The cowplot package has a function called save_plot, which is very useful for saving a graph as an image.

4.1.3 data.csv

To start off, let’s load data.csv in R from your LearnR folder. Then store the loaded data into a variable called df.

We will use a function from the tidyverse package called read_csv(). - For more information, type ?read_csv().

df <- read_csv('data.csv')

## Rows: 90 Columns: 3
## -- Column specification ---------------------------------------------------------
## Delimiter: ","
## chr (2): Subject, Day
## dbl (1): Value
## 
## i Use `spec()` to retrieve the full column specification for this data.
## i Specify the column types or set `show_col_types = FALSE` to quiet this message.

If you get an error such as object 'data.csv' not found, make sure you set your working directory in the LearnR folder. Also make sure you have downloaded your data and saved it in the LearnR folder.

You can view the entire data frame by typing View(df).

View(df)

There are three columns in df.

The first column (Subject) is the subject number. S1 means the first subject, and S2 second.
The second column (Value) is the data. It contains numbers.
The third column (Day) is the day of testing. There are three days of measurement: One, Two and Three.

What is the data about?

30 patients were tested across three days to see if there was an improvement in their visual function (Value). The higher value, the better the vision.
Day One: first day of the study. This is the baseline value. After this measurement, patients received treatment (ex. drug, surgery, etc).
Day Two: second day of the study. This is the one day after receiving the treatment.
Day Three: third day of the study. This is two days after receiving the treatment.

As some of you may have noticed, the data are all made from statistical simulations (i.e., fake data).

4.1.4 `read_csv('data.csv')`

Let’s use the variable df to store the output from data.csv.

df is shortened from data frame, which refers to a structure of the data that is commonly used for data analysis.

In fact, ‘data.csv’ has the structure of a typical data frame.

Each column is a variable.
Each row represents an observation

In future, I suggest you save data that has a similar structure to that of df.

Put your own data in Microsoft Excel and save it as a csv file to load it on R.

Exercise: Open data.csv using Microsoft Excel. Change the name of third column into Group. Then, save it as data2.csv. What does this data frame indicate now?

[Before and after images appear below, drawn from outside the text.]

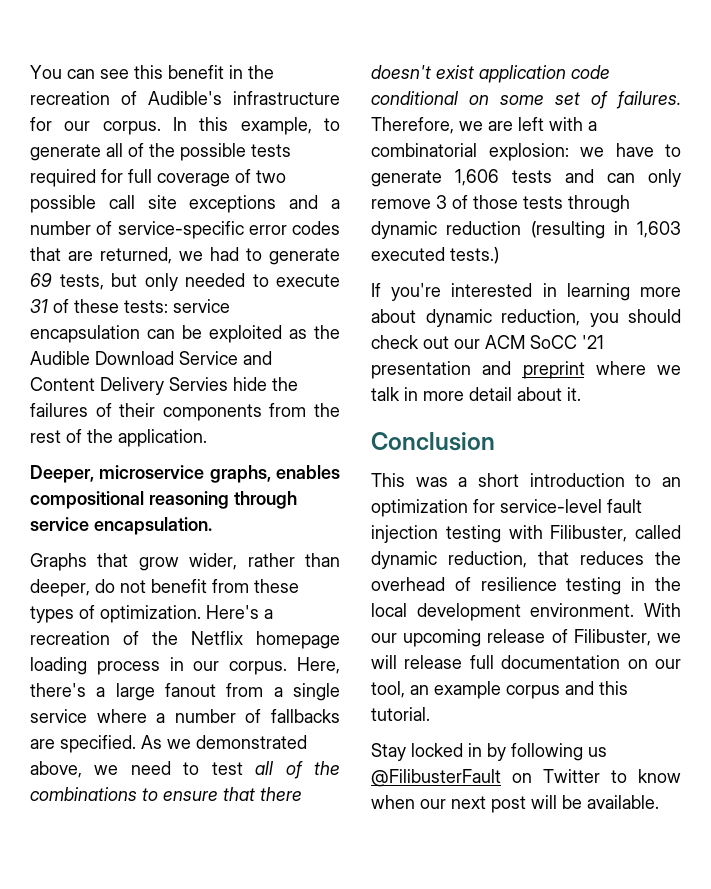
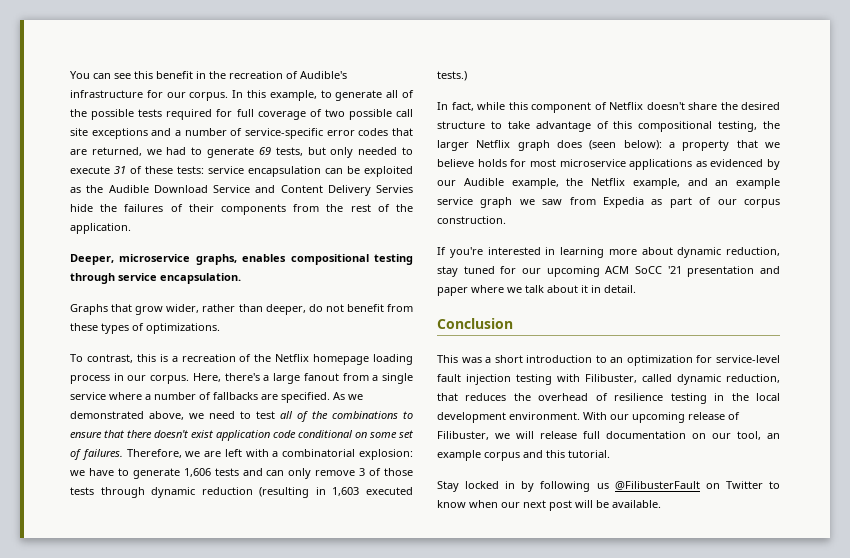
[149,491,229,509] reasoning -> [374,254,413,265] testing
[100,605,259,623] optimization. Here's -> [146,323,220,334] [70,354,168,363] optimizations. // To contrast, this is
(499, 255) none -> [437,102,780,113] [437,121,780,132] [437,140,780,151] [437,159,780,170] [437,178,780,189] [437,197,780,208] [437,216,506,224] // In fact, while this component of Netflix doesn't share the desired structure to take advantage of this compositional testing, the larger Netflix graph does (seen below): a property that we believe holds for most microservice applications as evidenced by our Audible example, the Netflix example, and an example service graph we saw from Expedia as part of our corpus construction.
[589,309,681,327] [371,335,480,349] you should check out our -> [437,266,600,277] stay tuned for our upcoming
[522,361,585,379] preprint -> [437,287,468,296] paper
[404,387,581,401] in more detail about it. -> [547,285,636,293] about it in detail.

It indicates there are 30 individuals for each group. Also, there are 3 groups, so there are 90 individuals total. So, it might be better to change the subject number so each person has a unique label, such as S1 to S90.

4.1.5 Best way to plot data

A popular way to visualize data is plotting a bar graph. However, a bar graph does not show the distribution of the data well.For this reason, boxplot and violin plots have become more popular in scientific writing.

4.2 Boxplot

4.2.1 What is a boxplot?

This is the basic structure of the boxplot.

The line in the middle is the median of the data.
The first quartile is the lower 25% of the data.
The third quartile is the 75% percentile of the data.
The interquartile range is the distance between the first and third quartiles.
The lower whisker is the lowest data point without outliers.
The upper whisker is the highest data point without outliers.
The point that lies outside the whisker is the outlier.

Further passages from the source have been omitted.